Task material
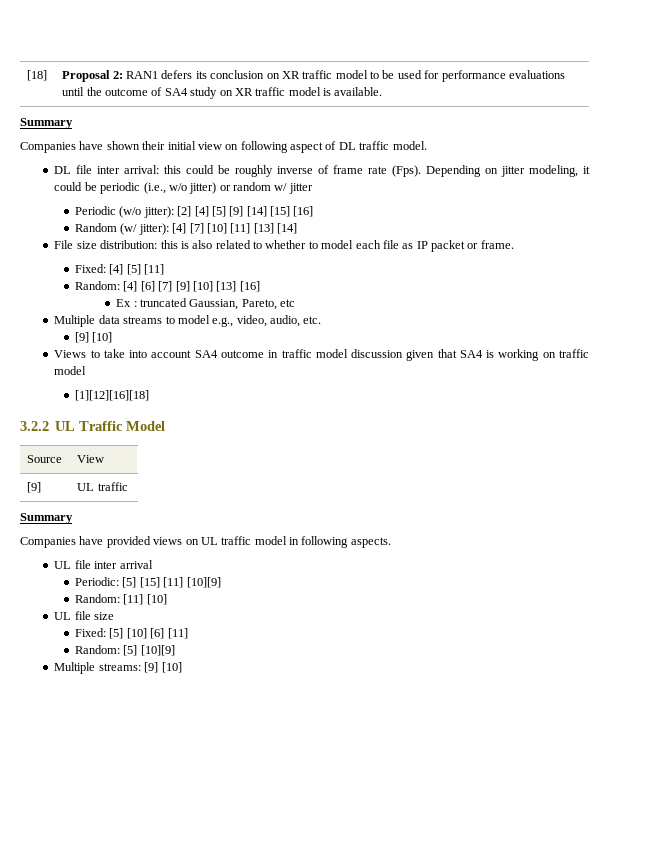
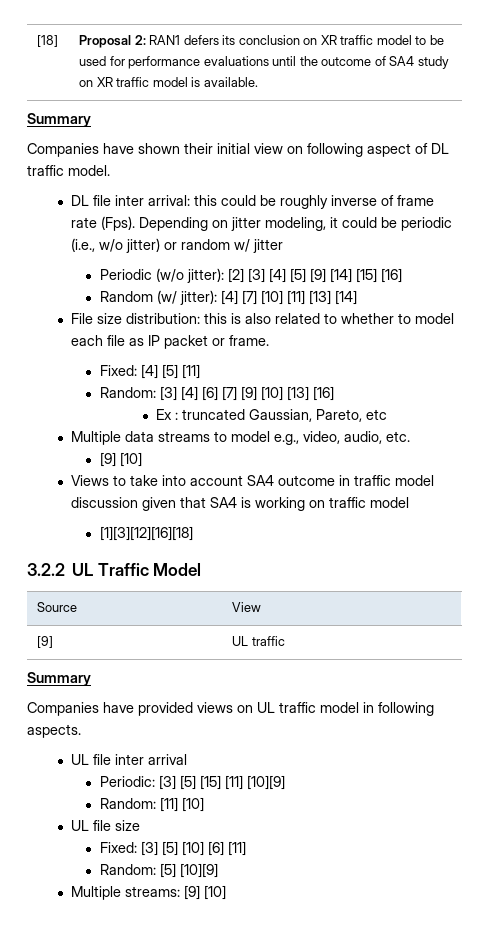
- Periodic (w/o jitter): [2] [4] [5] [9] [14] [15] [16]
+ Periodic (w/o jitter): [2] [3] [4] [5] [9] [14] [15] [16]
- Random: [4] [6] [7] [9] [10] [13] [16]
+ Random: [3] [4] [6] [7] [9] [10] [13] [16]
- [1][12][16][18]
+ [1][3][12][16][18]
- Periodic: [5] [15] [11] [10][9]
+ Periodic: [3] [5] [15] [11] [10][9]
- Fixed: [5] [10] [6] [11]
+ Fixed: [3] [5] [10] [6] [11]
==
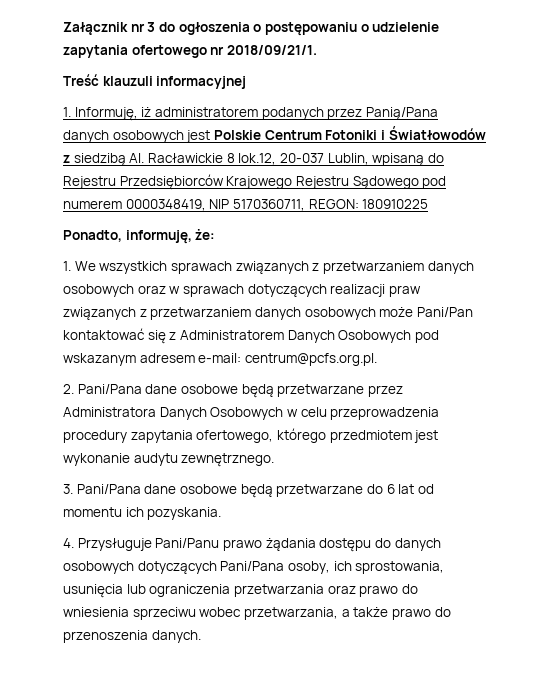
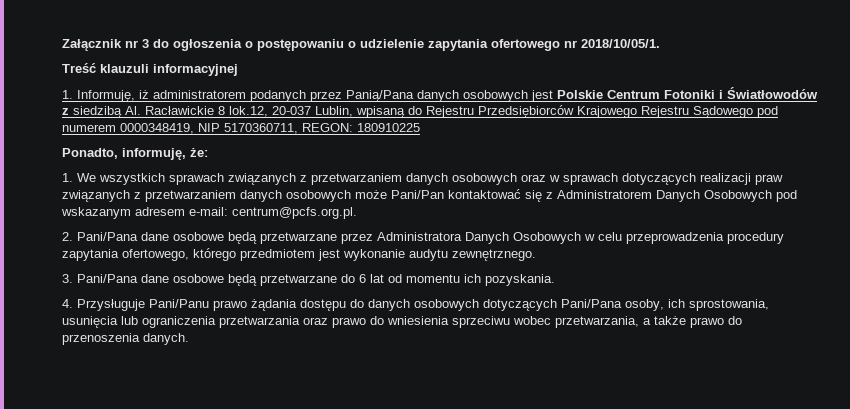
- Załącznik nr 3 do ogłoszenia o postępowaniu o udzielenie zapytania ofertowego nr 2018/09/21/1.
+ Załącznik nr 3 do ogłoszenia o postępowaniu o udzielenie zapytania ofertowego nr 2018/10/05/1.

Required action
Set down precisely the lines above between the line holding "[3] [5] [15] [11] [10][9]" and the line holding "[3] [5] [10] [6] [11]", inclusive, and nothing beyond them.

Task response
+ Periodic: [3] [5] [15] [11] [10][9]
- Fixed: [5] [10] [6] [11]
+ Fixed: [3] [5] [10] [6] [11]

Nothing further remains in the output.